American World War II flying ace

Fred Ernst Gutt (October 10, 1919 – June 30, 2012) was a United States Marine Corps fighter pilot who became an ace in the Pacific Theatre during World War II.

==Early life==
Fred E. Gutt was from Madison, Wisconsin, although he was born in Kronstadt, Romania. He was a 1941 graduate of the University of Wisconsin.

==World War II==
Gutt was assigned to Marine fighter squadron VMF-223. Initially flying Grumman F4F Wildcats, 2d Lt. Gutt arrived with VMF-223 on Guadalcanal on 20 August 1942, to operate as part of the Cactus Air Force. He was evacuated with the unit on 12 October.
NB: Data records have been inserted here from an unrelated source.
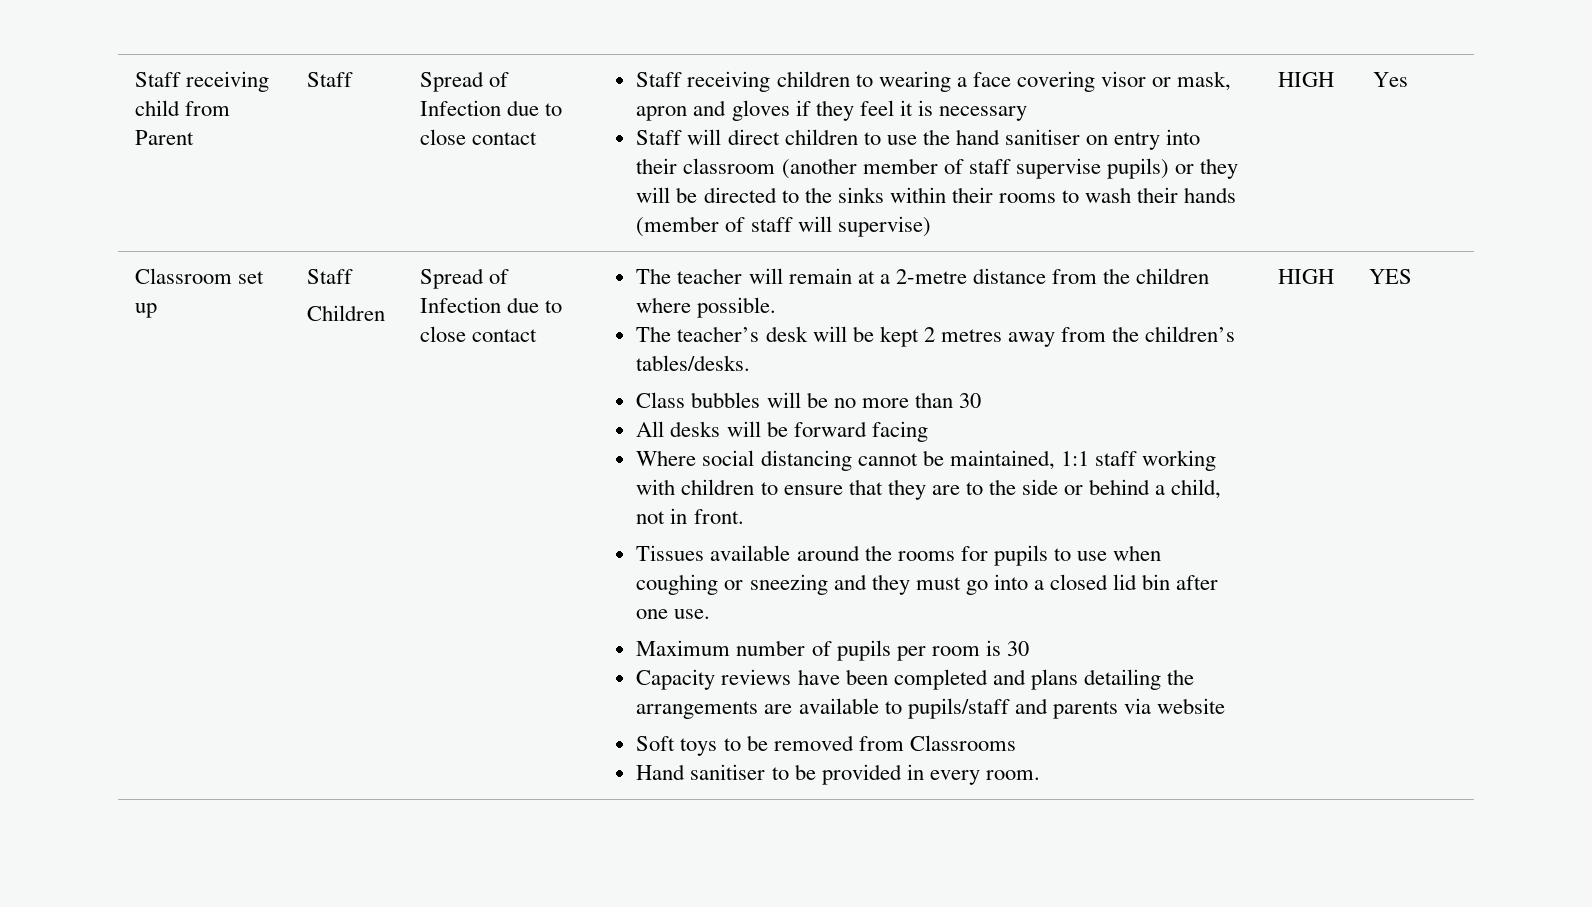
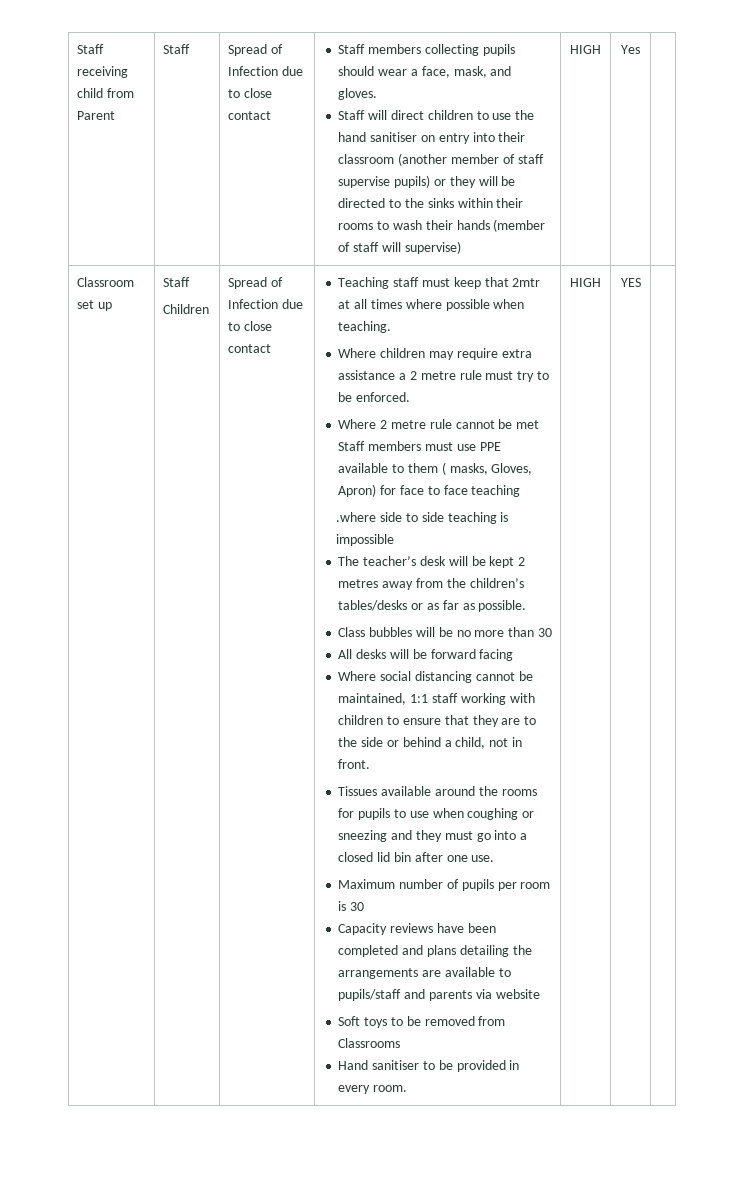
- Staff receiving children to wearing a face covering visor or mask, apron and gloves if they feel it is necessary
+ Staff members collecting pupils should wear a face, mask, and gloves.
- The teacher will remain at a 2-metre distance from the children where possible.
+ Teaching staff must keep that 2mtr at all times where possible when teaching.
+ Where children may require extra assistance a 2 metre rule must try to be enforced.
+ Where 2 metre rule cannot be met Staff members must use PPE available to them ( masks, Gloves, Apron) for face to face teaching
+ .where side to side teaching is impossible
- The teacher’s desk will be kept 2 metres away from the children’s tables/desks.
+ The teacher’s desk will be kept 2 metres away from the children’s tables/desks or as far as possible.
Reequipped with Vought F4U-1 Corsairs, VMF-223 returned to action in the Solomon Islands in 1943.

On 28 December 1943, Gutt shot down three Japanese fighter planes in less than five minutes during a fighter sweep over Rabaul, bringing his score to seven. He finished his combat duty with eight kills. Four kills were each scored in the F4F and the F4U. He shot down four Mitsubishi A6M Zeros, two Rufes, a float biplane, and a bomber.

Gutt was awarded the Air Medal and the Distinguished Flying Cross twice.